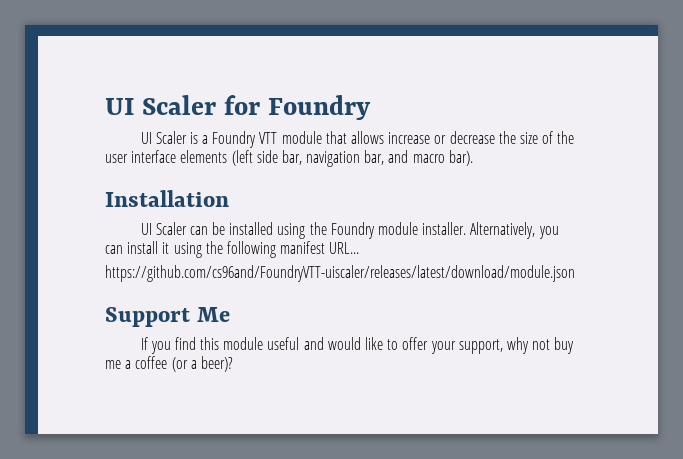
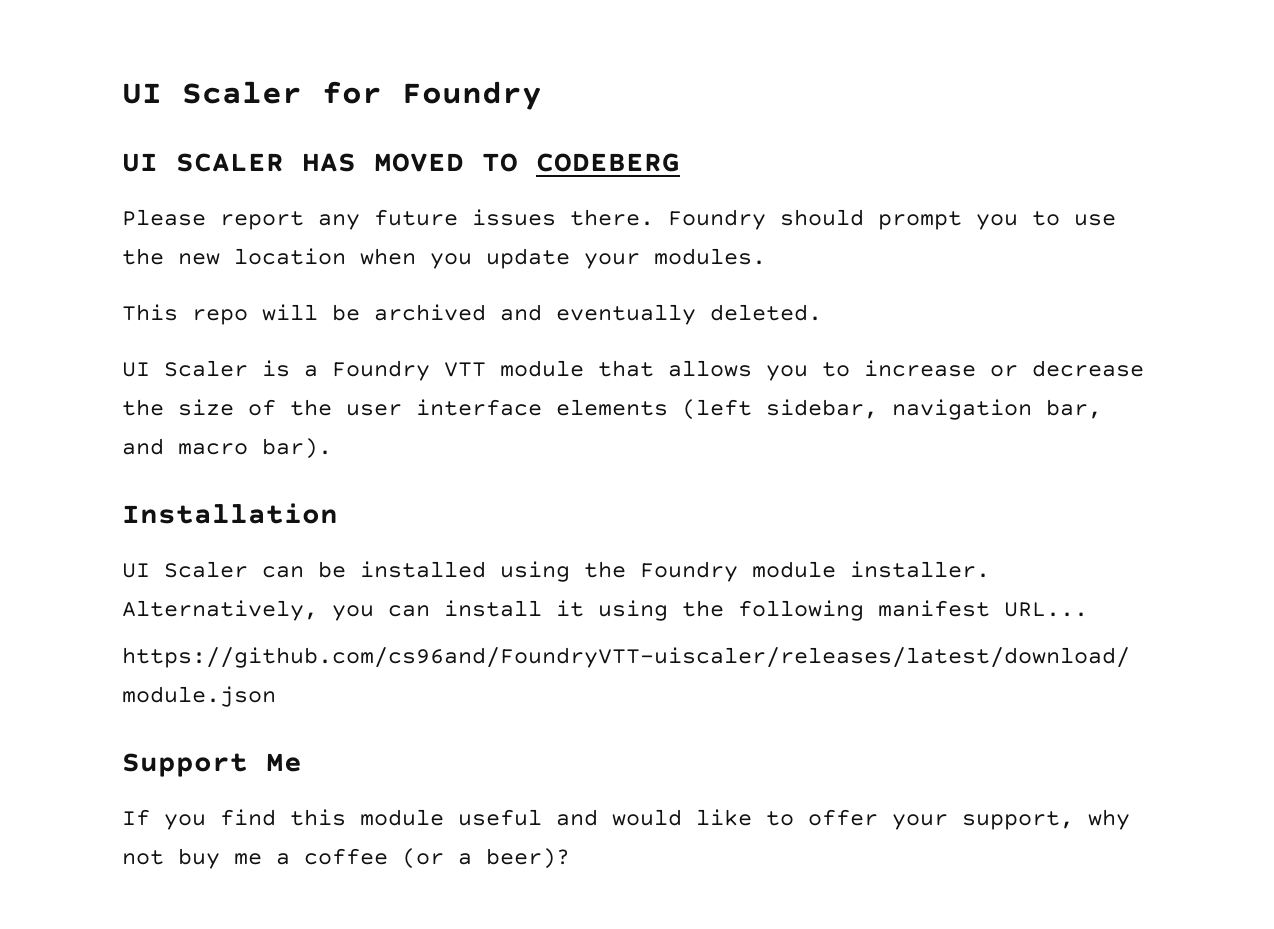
+ UI SCALER HAS MOVED TO CODEBERG
+ Please report any future issues there. Foundry should prompt you to use the new location when you update your modules.
+ This repo will be archived and eventually deleted.
- UI Scaler is a Foundry VTT module that allows increase or decrease the size of the user interface elements (left side bar, navigation bar, and macro bar).
+ UI Scaler is a Foundry VTT module that allows you to increase or decrease the size of the user interface elements (left sidebar, navigation bar, and macro bar).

• • • •

Problem statement: Return the preceding entries verbatim, with the pictures excluded.

Solution:
+ UI SCALER HAS MOVED TO CODEBERG
+ Please report any future issues there. Foundry should prompt you to use the new location when you update your modules.
+ This repo will be archived and eventually deleted.
- UI Scaler is a Foundry VTT module that allows increase or decrease the size of the user interface elements (left side bar, navigation bar, and macro bar).
+ UI Scaler is a Foundry VTT module that allows you to increase or decrease the size of the user interface elements (left sidebar, navigation bar, and macro bar).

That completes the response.